Los Angeles – The Los Angeles County Department of Public Health (Public Health) has confirmed the first death due to West Nile virus (WNV) for the 2018 season in Los Angeles County. The patient, a resident of the San Fernando Valley area, was hospitalized in early September and died from WNV- associated neuro-invasive disease. A total of 38 cases have been documented in Los Angeles County this year (excluding Long Beach and Pasadena as cases identified in those cities are reported by their local health departments).
WNV is spread to humans through the bite of an infected mosquito; mosquitoes become infected by biting a bird that carries the virus. Most mosquitoes do not carry the virus, therefore most people bitten by a mosquito are not exposed to WNV. The virus is not spread through person-to-person contact or directly from birds to humans. Persons over 50 years of age and those with chronic medical conditions such as cancer and diabetes are at increased risk of severe neuro-invasive disease from WNV infection that can result in infections of the brain, paralysis and even death. There is no specific treatment for this disease. For many, recovery from their illness can take a year or more with ongoing physical and mental problems.
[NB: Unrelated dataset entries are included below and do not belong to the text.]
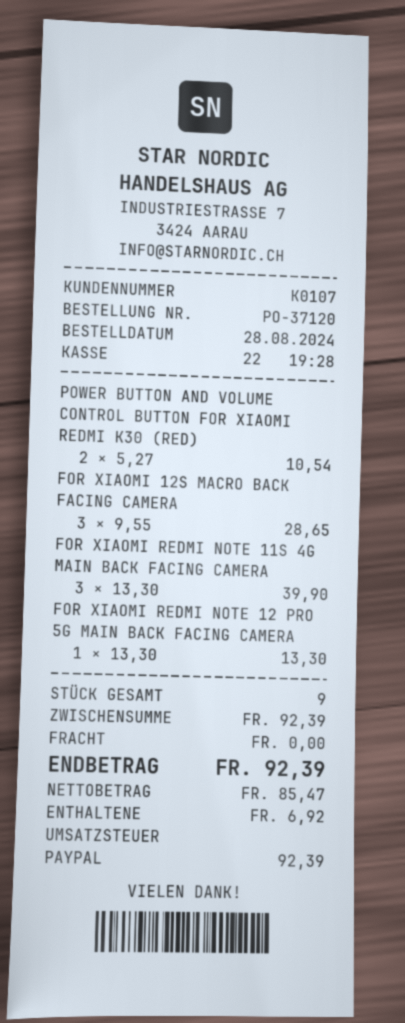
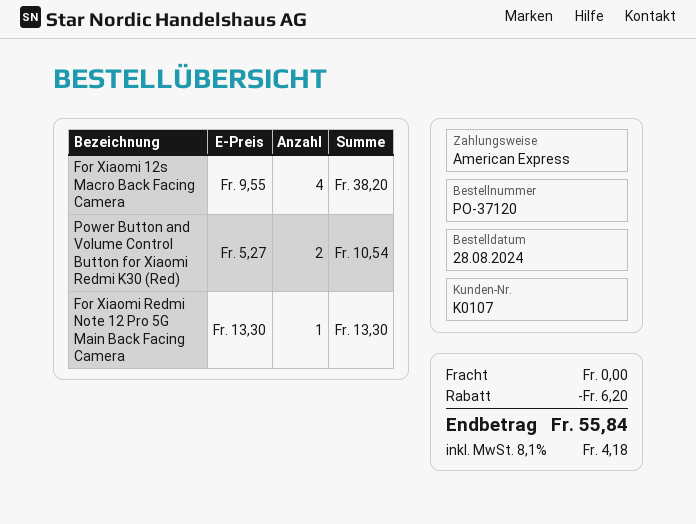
payment method: PayPal -> American Express
FOR XIAOMI 12S MACRO BACK FACING CAMERA: 3 x 9.55 = 28.65 -> 4 x 9.55 = 38.20
FOR XIAOMI REDMI NOTE 11S 4G MAIN BACK FACING CAMERA: 3 x 13.30 = 39.90 -> none
discount: none -> 6.20
tax: 6.92 -> 4.18
total: 92.39 -> 55.84

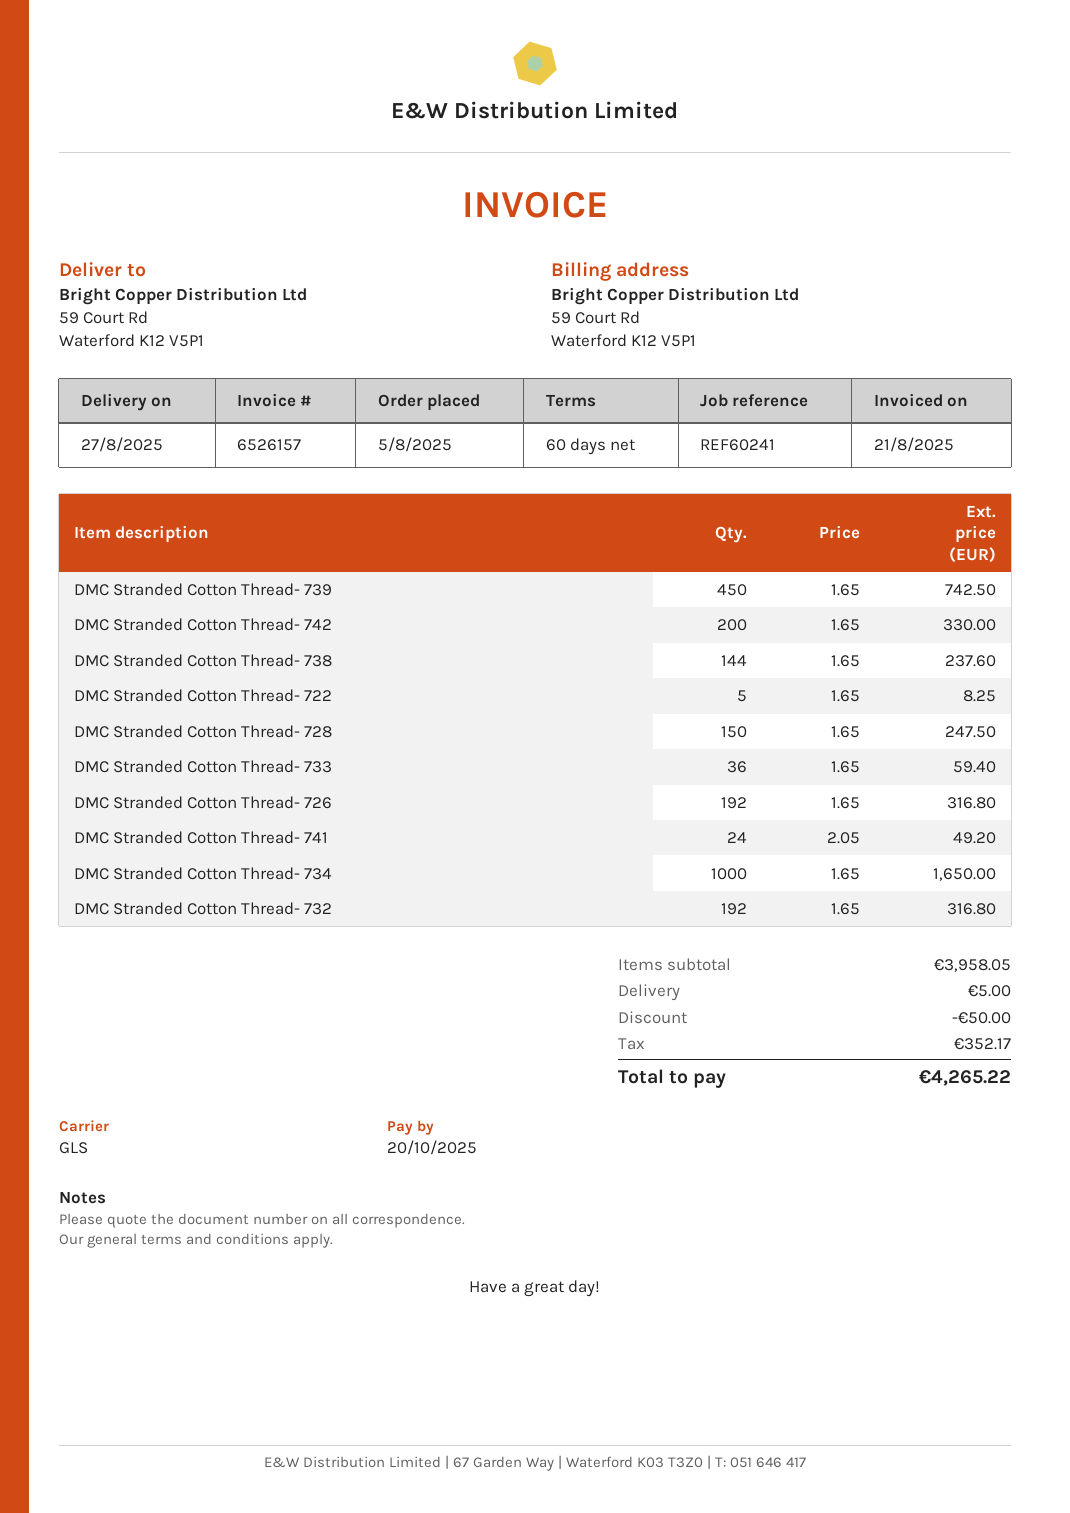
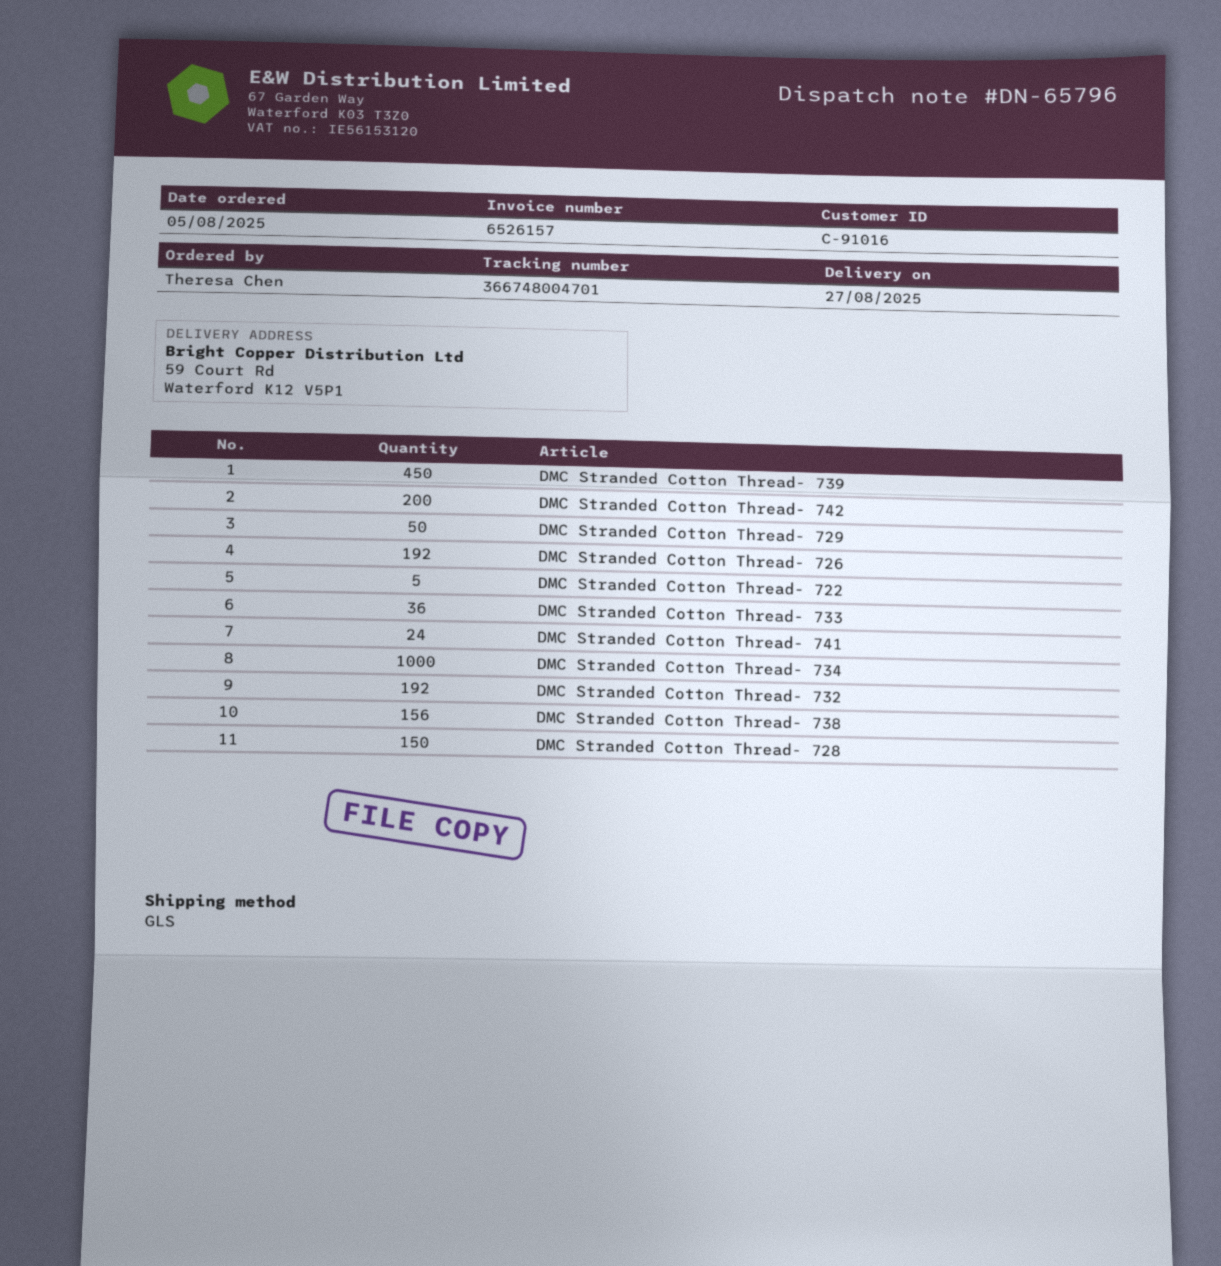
DMC Stranded Cotton Thread- 738: 144 -> 156
DMC Stranded Cotton Thread- 729: none -> 50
WNV-infected mosquitoes, dead birds, and sentinel chickens have been identified across LA County. All county residents are encouraged to take protective action to prevent mosquito bites, especially as additional cases are expected to occur this year. Last year’s WNV season was the longest season on record extending until mid-December.
Public Health has documented persistently elevated numbers of WNV cases in LA county over the previous 5 years, at an average of 221 cases per year. Over three-quarters of reported cases have had severe disease and approximately 7% of patients with severe WNV have died from complications. In 2017, a record of 27 deaths were documented among LA County’s 268 cases. Reduction of mosquito breeding sources and protection from mosquito bites are key to prevention.